**Material shown:**
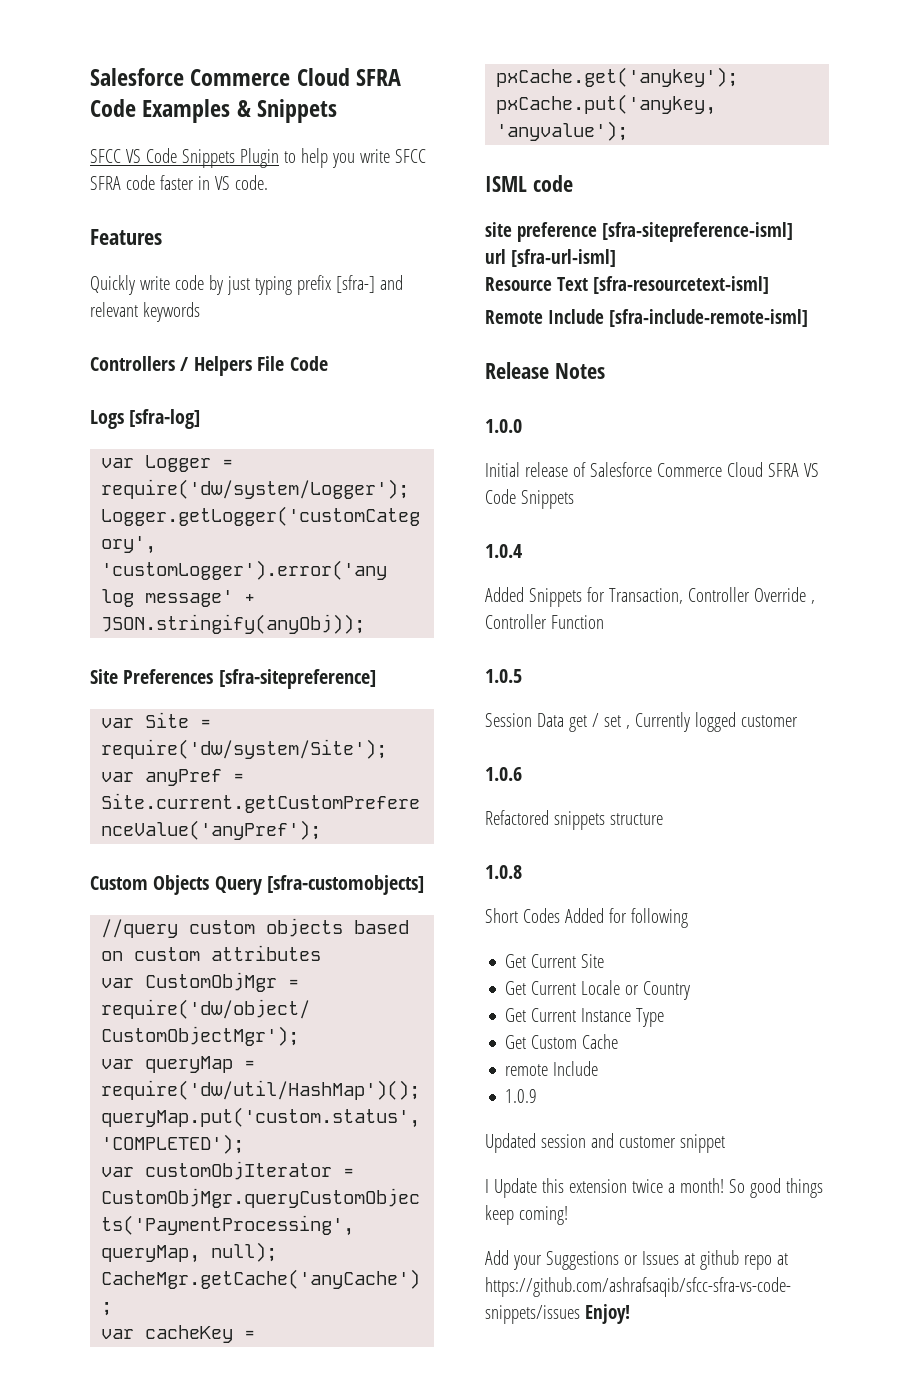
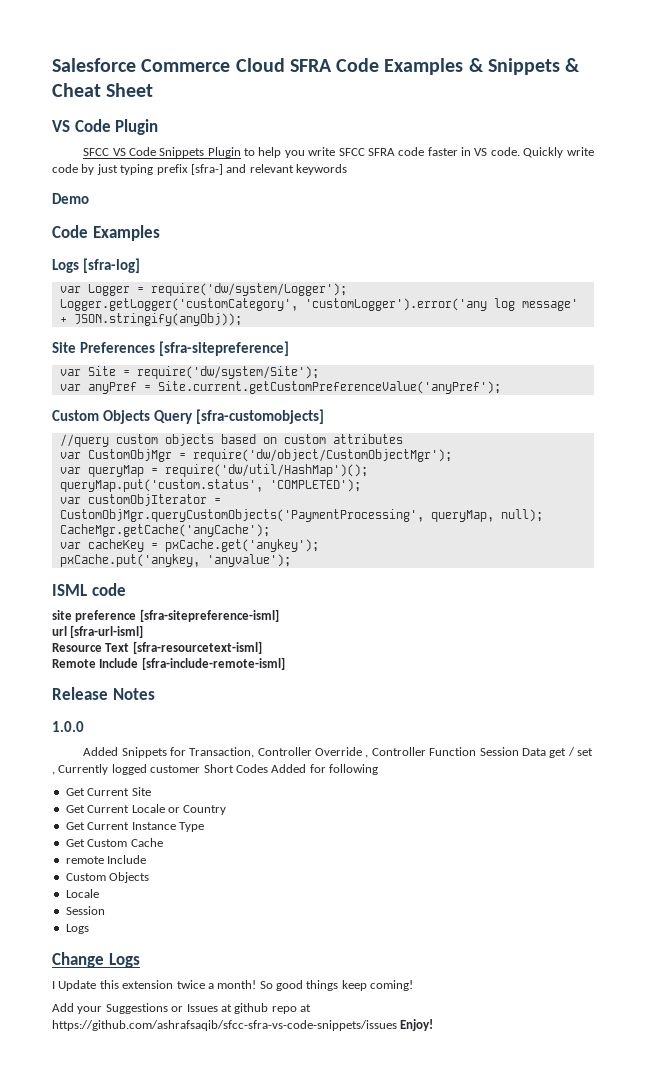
- Salesforce Commerce Cloud SFRA Code Examples & Snippets
+ Salesforce Commerce Cloud SFRA Code Examples & Snippets & Cheat Sheet
+ VS Code Plugin
- SFCC VS Code Snippets Plugin to help you write SFCC SFRA code faster in VS code.
- Features
- Quickly write code by just typing prefix [sfra-] and relevant keywords
+ SFCC VS Code Snippets Plugin to help you write SFCC SFRA code faster in VS code. Quickly write code by just typing prefix [sfra-] and relevant keywords
- Controllers / Helpers File Code
+ Demo
+ Code Examples
- Initial release of Salesforce Commerce Cloud SFRA VS Code Snippets
- 1.0.4
- Added Snippets for Transaction, Controller Override , Controller Function
- 1.0.5
- Session Data get / set , Currently logged customer
- 1.0.6
- Refactored snippets structure
- 1.0.8
- Short Codes Added for following
+ Added Snippets for Transaction, Controller Override , Controller Function Session Data get / set , Currently logged customer Short Codes Added for following
  remote Include
- 1.0.9
- Updated session and customer snippet
+ Custom Objects
+ Locale
+ Session
+ Logs
+ Change Logs

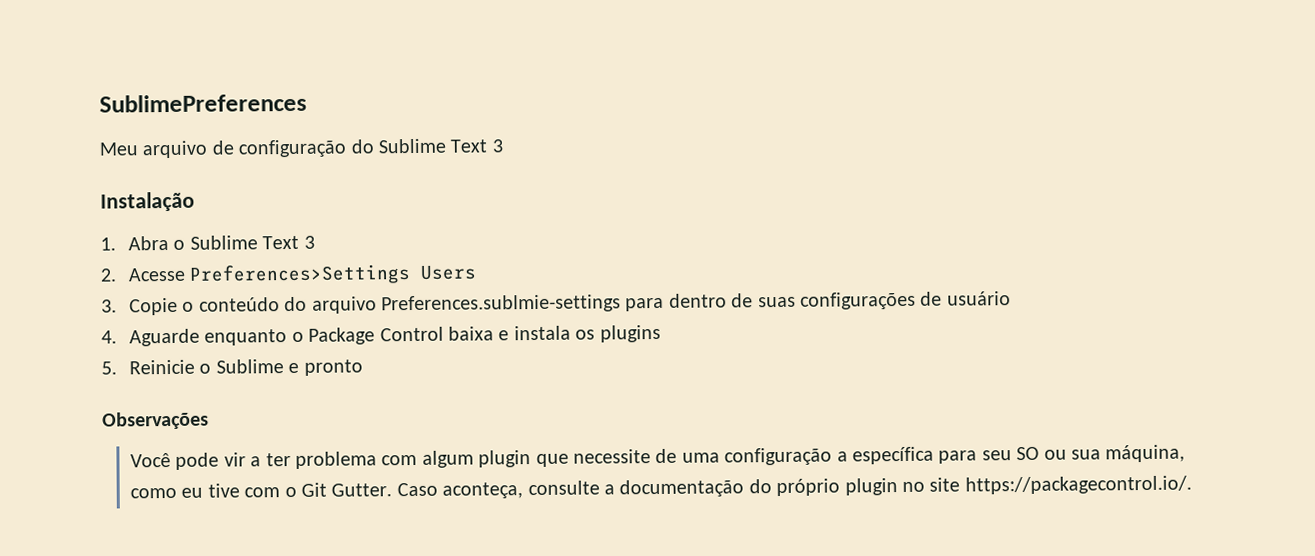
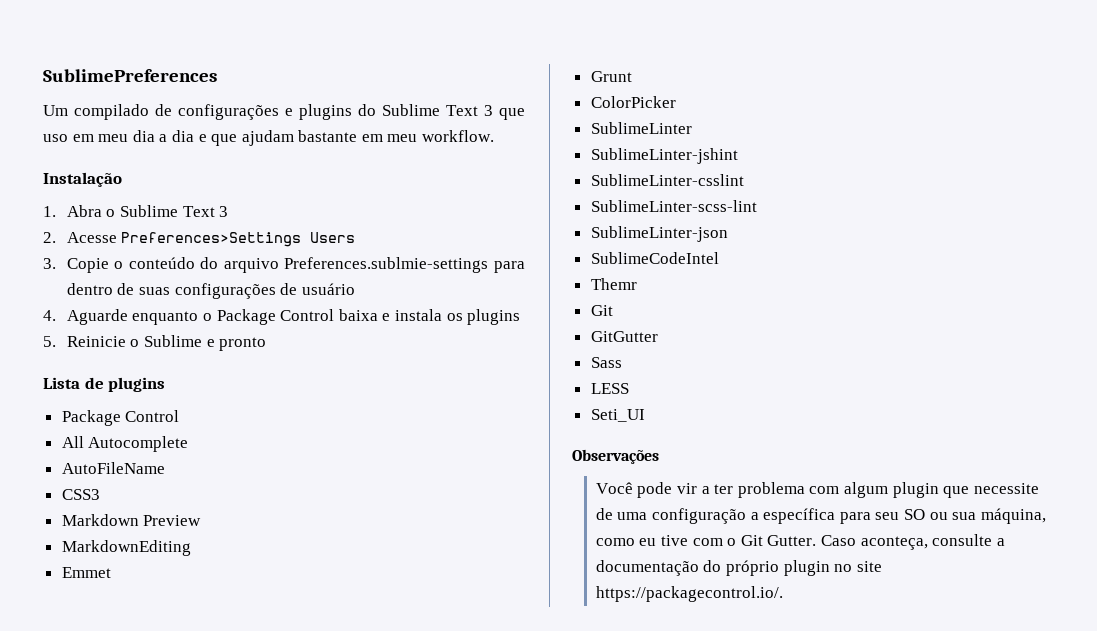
- Meu arquivo de configuração do Sublime Text 3
+ Um compilado de configurações e plugins do Sublime Text 3 que uso em meu dia a dia e que ajudam bastante em meu workflow.
+ Lista de plugins
+ Package Control
+ All Autocomplete
+ AutoFileName
+ CSS3
+ Markdown Preview
+ MarkdownEditing
+ Emmet
+ Grunt
+ ColorPicker
+ SublimeLinter
+ SublimeLinter-jshint
+ SublimeLinter-csslint
+ SublimeLinter-scss-lint
+ SublimeLinter-json
+ SublimeCodeIntel
+ Themr
+ Git
+ GitGutter
+ Sass
+ LESS
+ Seti_UI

**Exercise description:**
What you write should match the entries exactly, except that the pictures are dropped.

**Task response:**
- Salesforce Commerce Cloud SFRA Code Examples & Snippets
+ Salesforce Commerce Cloud SFRA Code Examples & Snippets & Cheat Sheet
+ VS Code Plugin
- SFCC VS Code Snippets Plugin to help you write SFCC SFRA code faster in VS code.
- Features
- Quickly write code by just typing prefix [sfra-] and relevant keywords
+ SFCC VS Code Snippets Plugin to help you write SFCC SFRA code faster in VS code. Quickly write code by just typing prefix [sfra-] and relevant keywords
- Controllers / Helpers File Code
+ Demo
+ Code Examples
- Initial release of Salesforce Commerce Cloud SFRA VS Code Snippets
- 1.0.4
- Added Snippets for Transaction, Controller Override , Controller Function
- 1.0.5
- Session Data get / set , Currently logged customer
- 1.0.6
- Refactored snippets structure
- 1.0.8
- Short Codes Added for following
+ Added Snippets for Transaction, Controller Override , Controller Function Session Data get / set , Currently logged customer Short Codes Added for following
  remote Include
- 1.0.9
- Updated session and customer snippet
+ Custom Objects
+ Locale
+ Session
+ Logs
+ Change Logs

- Meu arquivo de configuração do Sublime Text 3
+ Um compilado de configurações e plugins do Sublime Text 3 que uso em meu dia a dia e que ajudam bastante em meu workflow.
+ Lista de plugins
+ Package Control
+ All Autocomplete
+ AutoFileName
+ CSS3
+ Markdown Preview
+ MarkdownEditing
+ Emmet
+ Grunt
+ ColorPicker
+ SublimeLinter
+ SublimeLinter-jshint
+ SublimeLinter-csslint
+ SublimeLinter-scss-lint
+ SublimeLinter-json
+ SublimeCodeIntel
+ Themr
+ Git
+ GitGutter
+ Sass
+ LESS
+ Seti_UI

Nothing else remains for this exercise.